## Problem to work on
For each entry below, write an exact copy and leave out the images.

━━ Listed records

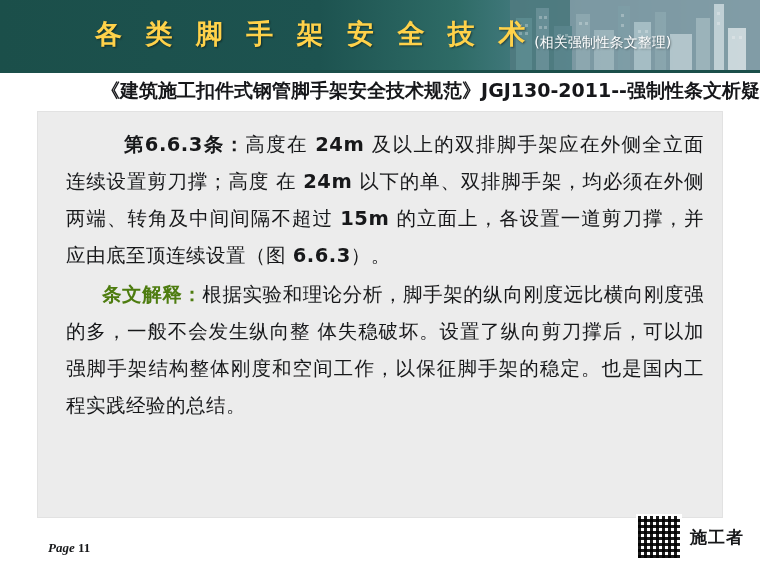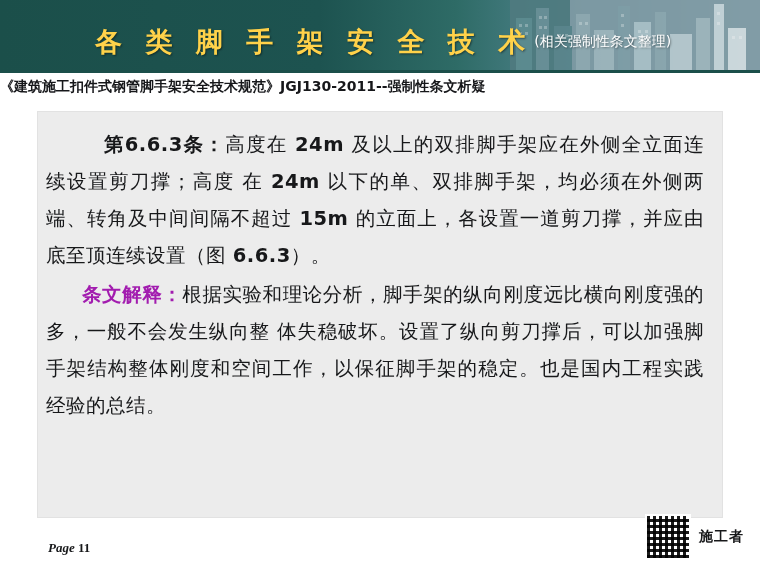"各 类 脚 手 架" .header .title-row { align-items: center -> flex-end; top: 24px -> 16px }
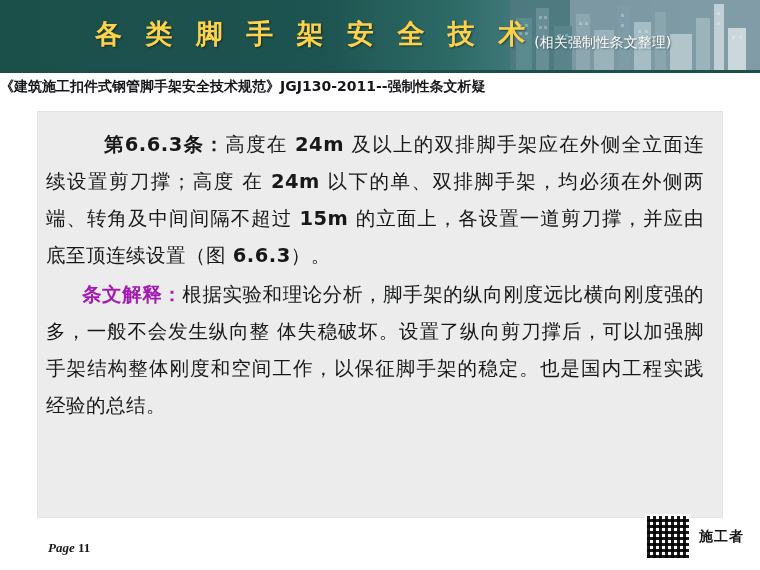"《建筑施工扣件式钢管脚手架安全技术规范》JGJ130-2011--强制性条文析疑" .standard-line { font-size: 14px -> 19px; text-align: left -> right }
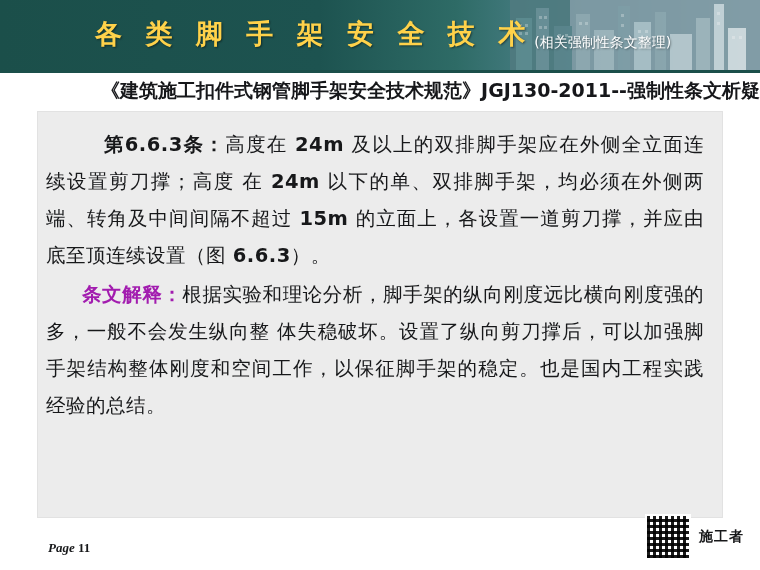"第6.6.3条：高度在 24m" .panel { padding: 14px 18px 10px 8px -> 14px 18px 10px 28px }
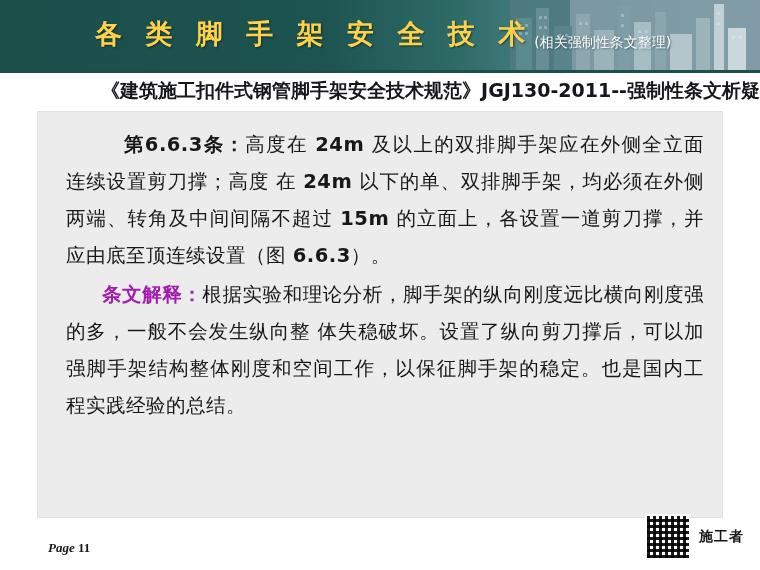"条文解释：" .red { color: #a21caf -> #4d7c0f }
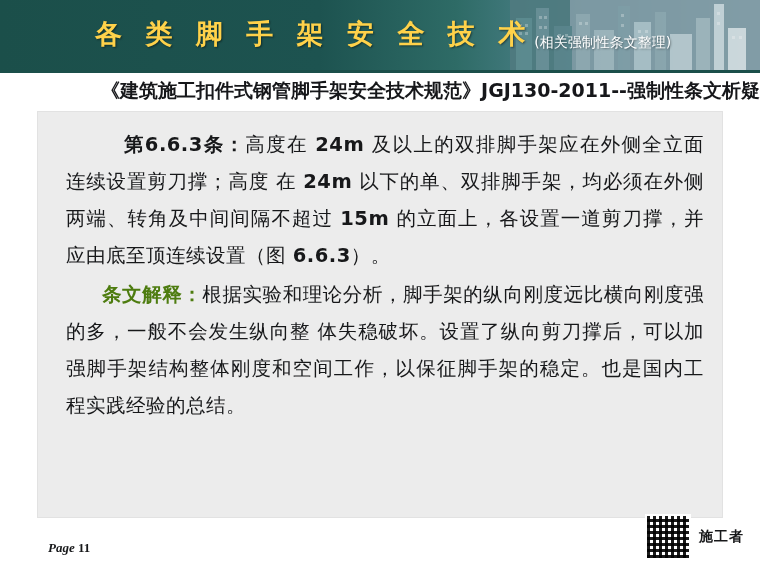"施工者" .qr-text { font-size: 14px -> 17px }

━━━━

## Task result
"各 类 脚 手 架" .header .title-row { align-items: center -> flex-end; top: 24px -> 16px }
"《建筑施工扣件式钢管脚手架安全技术规范》JGJ130-2011--强制性条文析疑" .standard-line { font-size: 14px -> 19px; text-align: left -> right }
"第6.6.3条：高度在 24m" .panel { padding: 14px 18px 10px 8px -> 14px 18px 10px 28px }
"条文解释：" .red { color: #a21caf -> #4d7c0f }
"施工者" .qr-text { font-size: 14px -> 17px }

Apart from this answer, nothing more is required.